### EXERCISE OBJECTIVE
Everything from the line containing "[412,150,446,167] 列出 -> [352,160,385,176] 总结" to the last line of the listing below, inclusive, is what you should output, exactly as it appears.

### RAW DATA
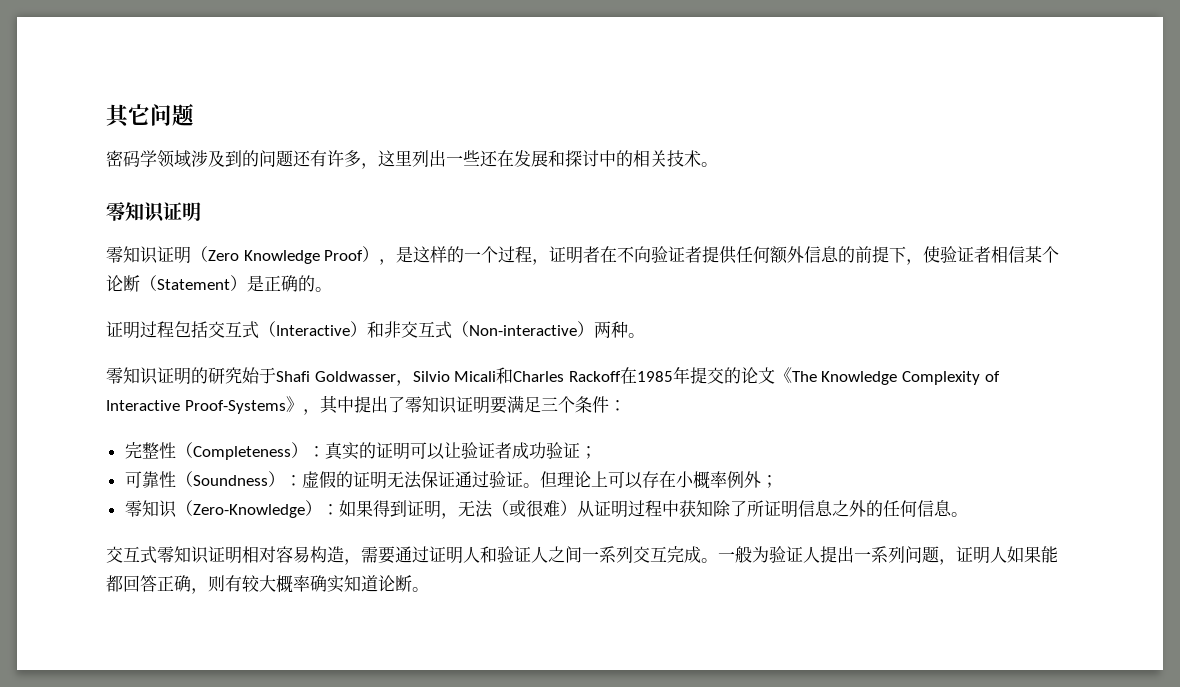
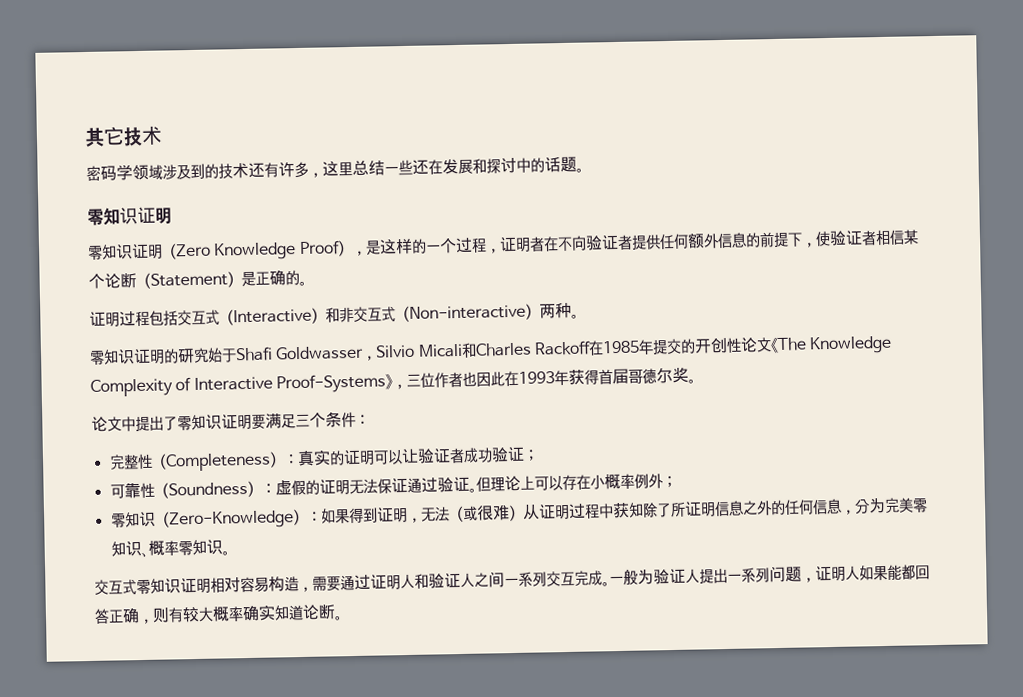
[150,103,194,126] 问题 -> [123,125,163,147] 技术
[259,150,293,167] 问题 -> [218,162,249,179] 技术
[412,150,446,167] 列出 -> [352,160,385,176] 总结
[633,150,701,167] 相关技术 -> [544,156,577,173] 话题
(741, 375) none -> [693,337,742,354] 开创性
[319,395,338,414] 其 -> [405,367,696,388] [91,416,122,432] 三位作者也因此在1993年获得首届哥德尔奖。 // 论文
(952, 508) none -> [840,497,928,515] [110,539,223,558] ，分为完美零知识、概率零知识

### REPLY
[412,150,446,167] 列出 -> [352,160,385,176] 总结
[633,150,701,167] 相关技术 -> [544,156,577,173] 话题
(741, 375) none -> [693,337,742,354] 开创性
[319,395,338,414] 其 -> [405,367,696,388] [91,416,122,432] 三位作者也因此在1993年获得首届哥德尔奖。 // 论文
(952, 508) none -> [840,497,928,515] [110,539,223,558] ，分为完美零知识、概率零知识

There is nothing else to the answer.